Not all of his efforts worked.
He overestimated how long the craze for CB radios would last.
He launched a periodical for recreational vehicle owners just as gasoline shortages hit.
He couldn’t find enough readers for a magazine about go-karts.
“The trick in this business is not to hang on when it’s gone,” he said, having lost $100,000 in the 10 months his CB magazine was on stands.
Petersen supported his magazines in creative ways. He used special events, one of the first car shows on TV and the founding of a professional association for auto aftermarket product makers.
He also built the 300,000-square-foot Petersen Automotive Museum in Los Angeles, to which he and his wife, Margie, donated nearly 400 of their favorite vehicles and a substantial endowment.
“Los Angeles led the world in popularizing cars, and the museum is appropriately located in Miracle Mile, so-called because it was California’s first shopping district designed for cars,” said Gigi Carleton, Petersen’s executive assistant for four decades.
The couple invested in a variety of fields, from a restaurant (which she managed) and jet charter service (used by executives and celebrities) to making innovative cartridges (free of toxic lead) and acquiring real estate (eventually owning a 3,000-acre ranch).
Petersen Publishing had a hand in charitable fundraising, leading to the Margie & Robert E. Petersen Boys & Girls Club of Hollywood, says Carleton.
Elliott, who was Petersen’s frequent hunting partner, said the boss knew how to delegate, allowing for the lifestyle he preached: “He hunted all over the world and is probably the only man ever to take a polar bear with a handgun. To say he was a firearms enthusiast is like saying Babe Ruth was a baseball player! Pete’s special skills enabled him to get his vocation and avocation confused — his work was his fun and his fun became his life.”
In “The Colt Engraving Book,” R.L. Wilson wrote about Petersen’s priceless collection of vintage guns. Many were donated to the National Rifle Association’s Firearms Museum in Fairfax, Va.

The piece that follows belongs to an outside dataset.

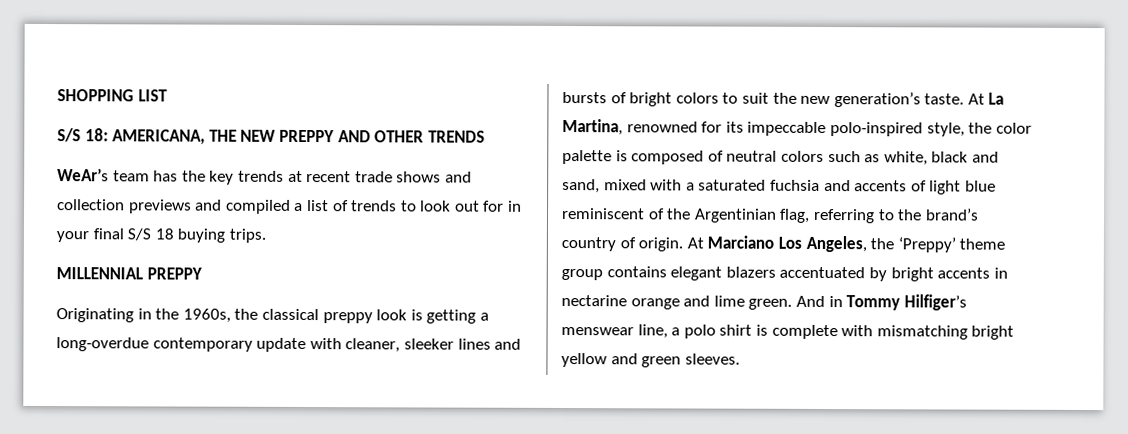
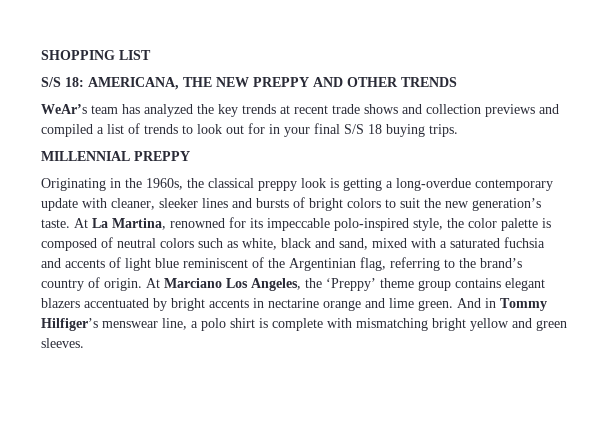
- WeAr’s team has the key trends at recent trade shows and collection previews and compiled a list of trends to look out for in your final S/S 18 buying trips.
+ WeAr’s team has analyzed the key trends at recent trade shows and collection previews and compiled a list of trends to look out for in your final S/S 18 buying trips.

In 1984, Los Angeles held the Summer Olympics, and the city had no suitable venue for shooting sports. So Peter Ueberroth, president of the host committee, asked Petersen to create one. He did — on time for the Games.
By 1995, Petersen’s magazines had a circulation of 43 million, with sales reportedly at over $250 million a year and with net income hitting $40 million. The company sale the following year went to a group headed by a former Hearst publishing executive.
In 2006, the Los Angeles Business Journal estimated that Petersen’s net worth was $760 million. His high school principal’s prediction had been a little off the mark.
He died after a short, fierce battle against cancer.
Wilson said, “His story is a core saga of American entrepreneurialism, starting from nothing and coming to not only dominate his industry, but to be one of the few of us to fully live out our dreams.”
Elliott added: “Pete created a special world that he allowed the rest of us to enjoy with him, and his magazines helped make us better at the things we loved most. We got to come along for the ride, and what a ride it was!”